Впервые мне довелось побывать у братских могил в Трептов Парке (восточный Берлин) еще при Хрущеве. Сопровождавший нас полковник, помню, сказал:
— Здесь похоронено девяносто тысяч солдат и офицеров советской армии погибших в боях за Берлин.
Эту юдоль печали я посетил вновь более десяти лет спустя. Все так же по сторонам возвышались гранитные постаменты с барельефами, изображающими отдельные эпизоды войны или с высеченными на камне изречениями «мудрого вождя».
Я был удивлен до крайности, прочитав на обложке набора открыток, что здесь на кладбище героев похоронено только более пяти тысяч человек. С грустью подумал, что если я вернусь сюда еще через десяток лет, число погребенных несомненно уменьшится. Тотчас мне вспомнился разговор с одним из французских офицеров, побывавшим здесь в майские дни сорок пятого года.
— Трептов Парк, — сказал он. — в то время был оцеплен войсками. День и ночь над парком и в окрестностях стоял смрад сжигаемых трупов.
Возвращаясь к статье А. Гладилина, я не могу пройти мимо последнего абзаца, где автор упрекает Авторханова, что ему… «изменила его объективность исторического мышления».
Наряду с «незрелостью суждений» это один из атрибутов советской терминологии, широко употребляемой, когда нужно отмахнуться от реальности. Вероятно, для А. Гладилина объективность заключается в многократном повторении самого слова. Как в том анекдоте, где дочь миллиардера пишет сочинение о жизни бедной семьи. (Жила-была бедная семья. Родители были бедные. Их слуги, повара были бедные. Дворецкий, шоферы и садовник были бедные. Все были бедные).
В самом деле, на чем основано суждение критика об отношении народа к войне, о власовском движении?..
Имя этой основе — ЛИТЕРАТУРЩИНА! Прокукурекал а там хоть не рассветай.

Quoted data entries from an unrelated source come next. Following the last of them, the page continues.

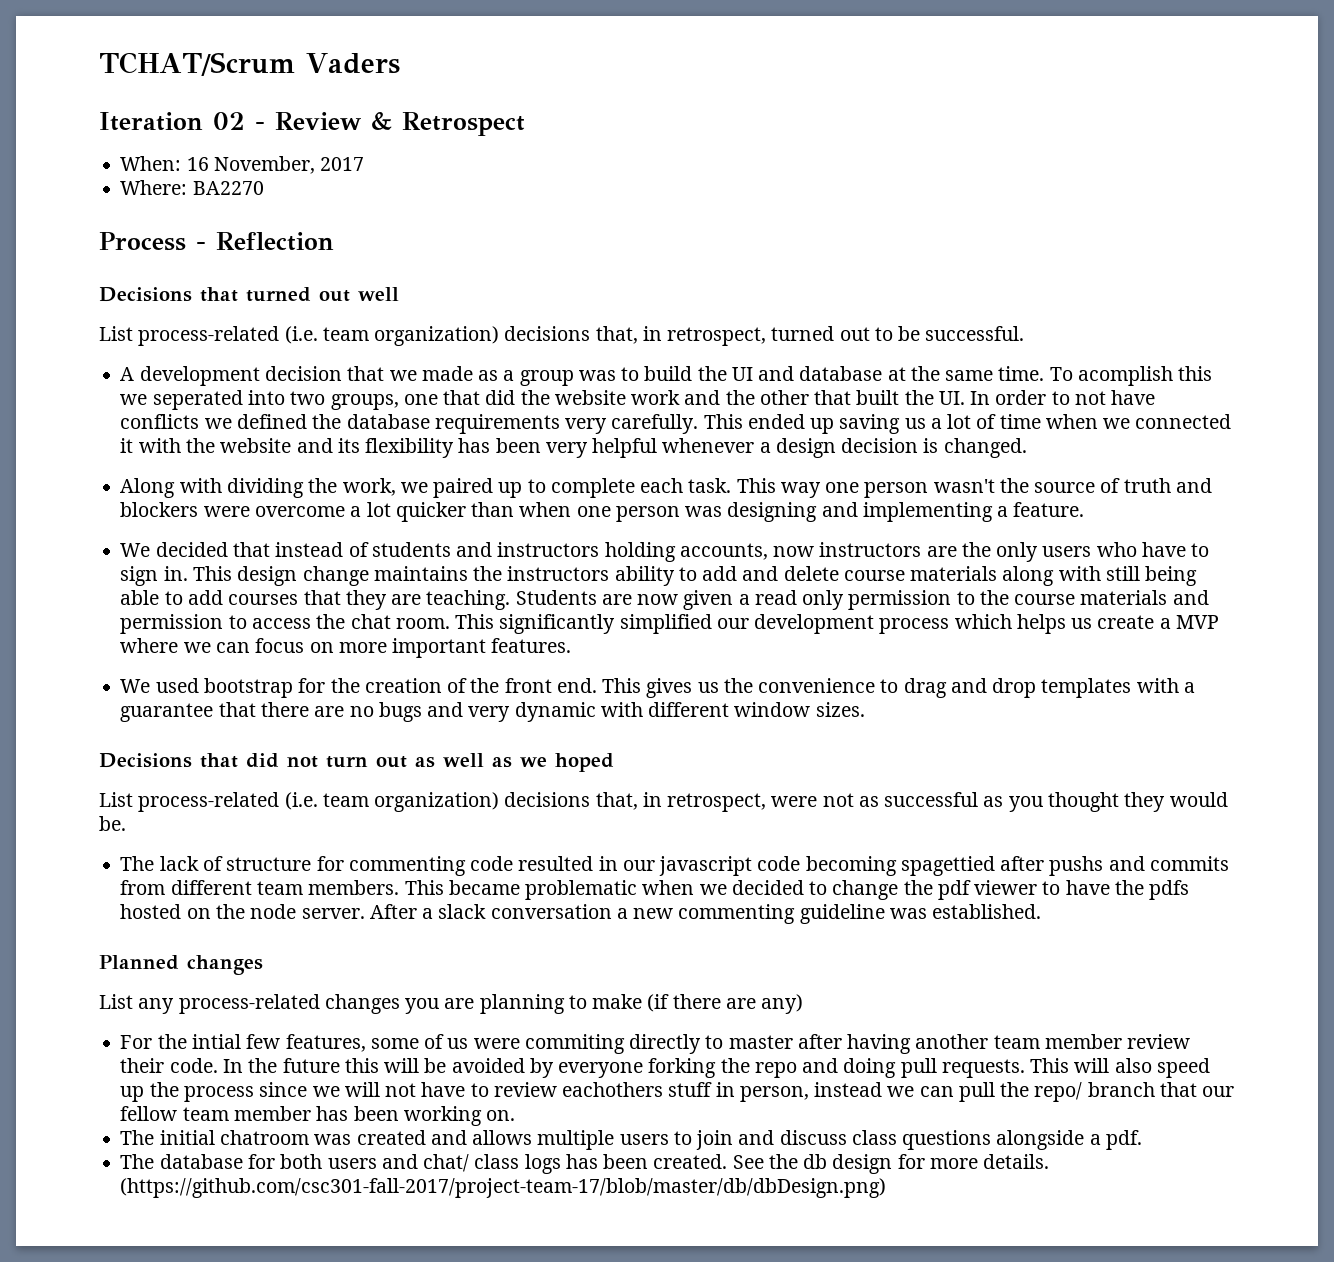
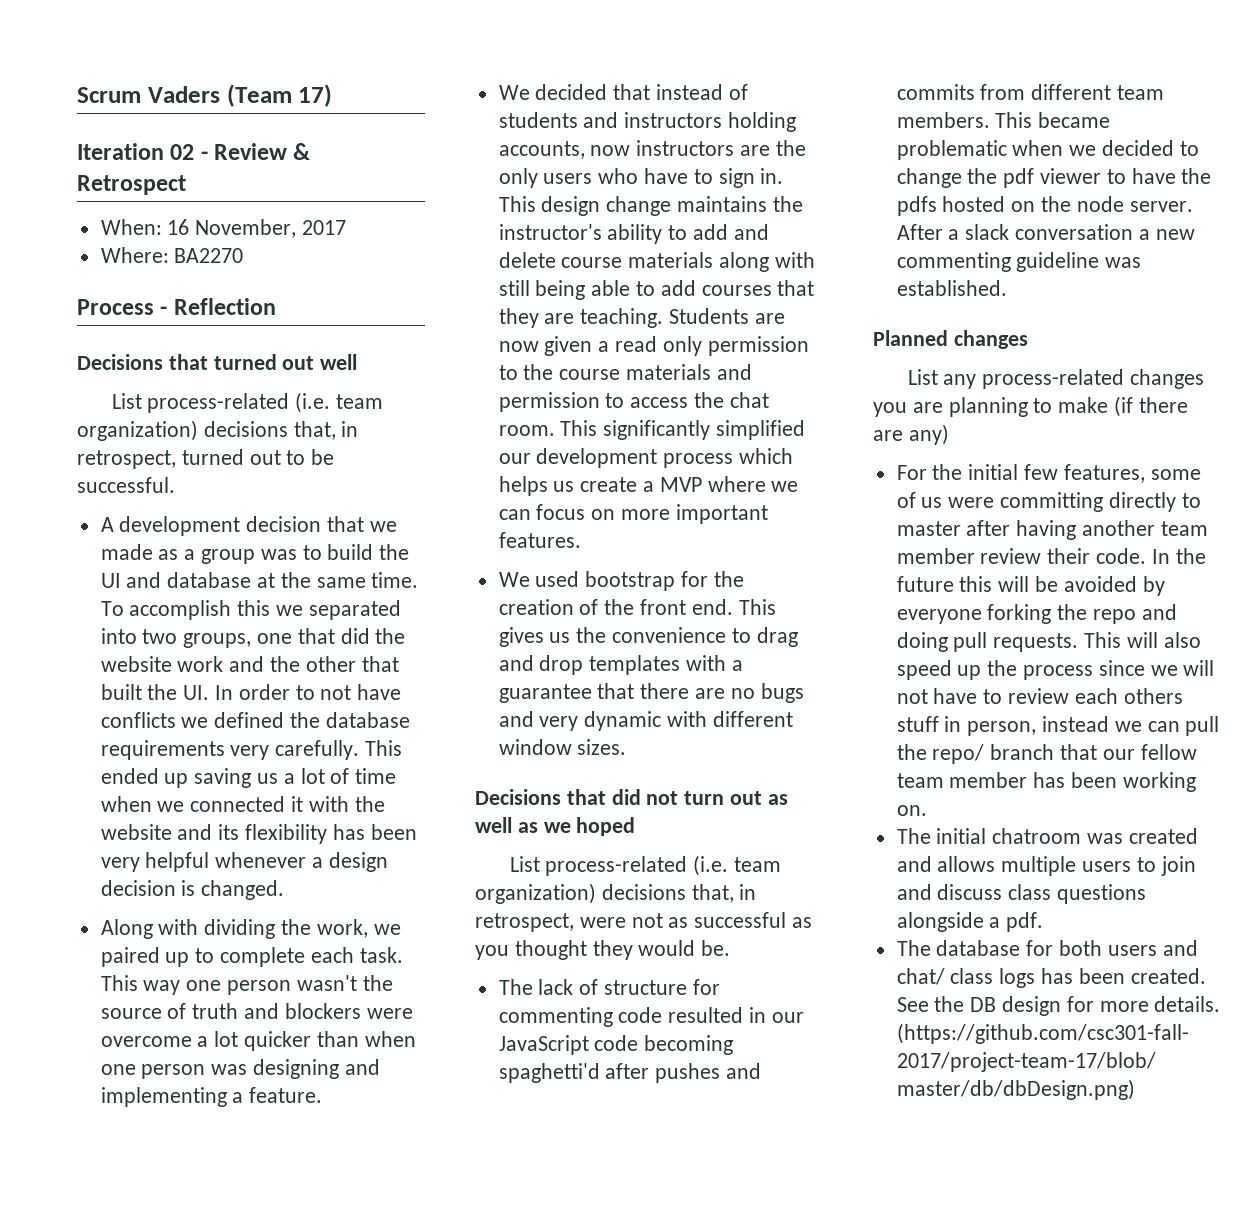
[99,52,295,76] TCHAT/Scrum -> [77,87,141,103] Scrum
(400, 63) none -> [226,84,333,107] (Team 17)
[1078,366,1174,386] acomplish -> [129,600,232,620] accomplish
[152,390,243,410] seperated -> [308,600,401,620] separated
[507,566,610,581] instructors -> [498,224,602,240] instructor's
[659,856,753,876] javascript -> [498,1035,589,1055] JavaScript
[900,856,1104,876] spagettied after pushs -> [498,1063,721,1083] spaghetti'd after pushes
[191,1034,241,1049] intial -> [968,464,1019,480] initial
[524,1034,625,1054] commiting -> [1000,492,1104,512] committing
[562,1082,664,1097] eachothers -> [1074,688,1183,704] each others
[803,1154,828,1169] db -> [970,997,997,1012] DB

К сожалению, он не одинок.
Когда теперь, тридцать лет спустя, приходится читать стеснительно-жеманные сочинения («Мы, дескать, боремся против диктатуры чистенькими методами!) о власовском движении подобных литераторов, имеющих о нем скудные, искаженные сведения, мне всякий раз вспоминаются гоголевские персонажи, сравнивающие Чичикова с капитаном Копейкиным, забывая, что у последнего … не доставало одной ноги…

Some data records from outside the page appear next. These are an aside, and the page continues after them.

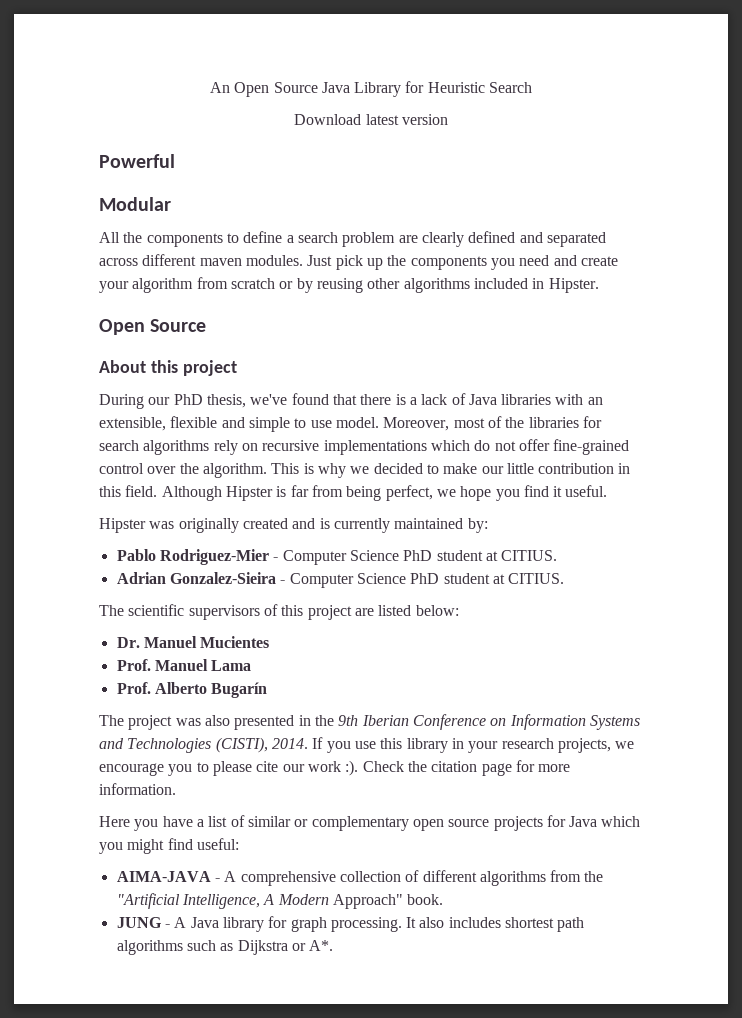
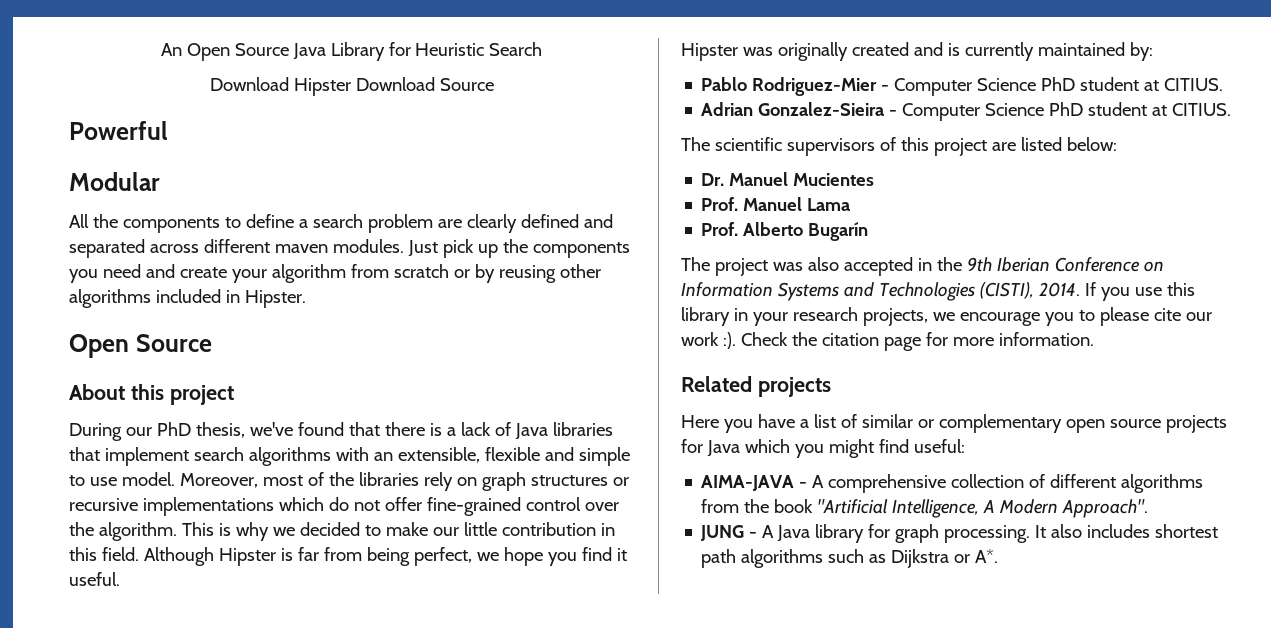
[365,114,448,125] latest version -> [293,77,494,96] Hipster Download Source
(552, 399) none -> [69,447,331,466] that implement search algorithms
[582,416,602,428] [99,440,258,455] for search algorithms rely on -> [423,472,629,491] rely on graph structures or
[234,715,295,730] presented -> [843,257,913,276] accepted
(176, 789) none -> [681,376,831,397] // Related projects
(604, 876) none -> [774,499,814,513] book
[332,894,444,909] Approach" book. -> [1062,499,1149,518] Approach".

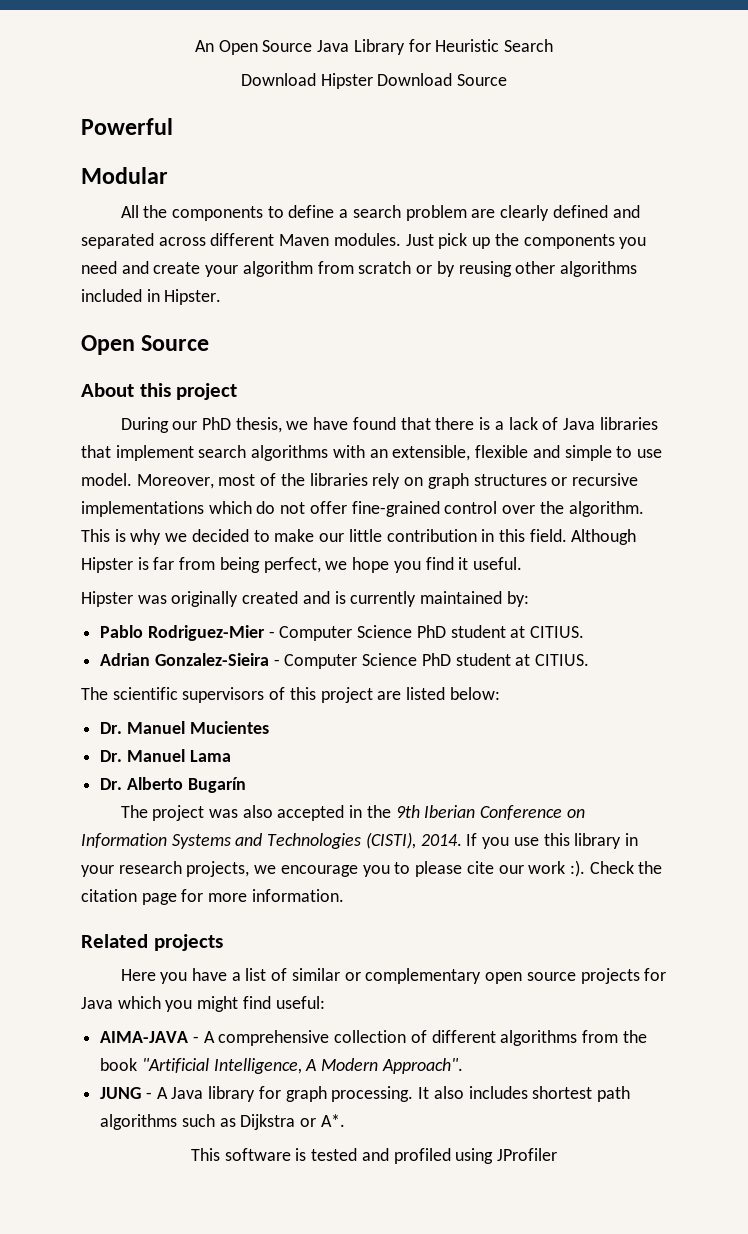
[274,244,328,253] maven -> [279,234,330,246] Maven
[249,422,293,436] we've -> [286,417,349,430] we have
[701,197,739,211] Prof. -> [100,750,123,762] Dr.
[701,222,739,236] Prof. -> [100,778,123,790] Dr.
(999, 556) none -> [190,1148,558,1164] // This software is tested and profiled using JProfiler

Как бы то ни было, мы живем в совершенно другое время. Знаю: нет ТАМ настоящей свободы. А есть традиционно повторяющаяся комедия с выборами; сажают инакомыслящих в тюрьмы, психбольницы и лагеря. Но все-таки, кое-кому удается протестовать против беззакония или выехать за границу.

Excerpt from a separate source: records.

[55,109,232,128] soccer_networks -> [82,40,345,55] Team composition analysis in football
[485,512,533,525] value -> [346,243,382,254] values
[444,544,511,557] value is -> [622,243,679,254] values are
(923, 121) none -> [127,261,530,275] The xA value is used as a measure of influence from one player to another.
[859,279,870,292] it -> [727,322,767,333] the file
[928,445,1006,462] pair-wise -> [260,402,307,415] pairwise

Но ТОГДА? В сталинское время?.. Да разве может быть какое-то сравнение?
Я не стану заново приводить слова Ленина о том, как должен стремиться к освобождению. Излишне напоминать также о путешествии «вождя мирового пролетариата» в запломбированом вагоне, хотя пооктябрьским поколениям с пеленок неустанно внушали, что во всем нужно брать пример с вождей.
Разве была у нас хоть малейшая возможность сказать что-либо против самого дикого бандитизма в государственном масштабе? И разве можно было нам упустить разъединственный случай, чтобы за все страдания народа хотя бы погрозить оружием усатому тирану?..
Несмотря на трагический конец, власовское движение сыграло свою историческую роль. Теперешнее относительное потепление объясняется не добротой Брежнева и его Гаулейтеров. Кроме страховки на будущее (У нас, дескать, была свобода!) руководители Кремля крепко поняли: если деспот может удерживать власть самыми зверскими методами, то и народ волен не останавливаться в выборе средств для борьбы с ним.
О войне, такой тяжелой для подсоветских народов, следует писать правдиво, не основываясь на официальной, партийной истории, написанной доморощенными литераторами под диктовку преступников для скрытия их преступлений. Иначе они действовать и не могут. Выученники Ленина-Сталина, как и их наставники следовали всегда традиции крупных убийц: никогда не сознаваться!
Как говорили древние римляне «Все человечное может быть свойственно человеку, но не быку».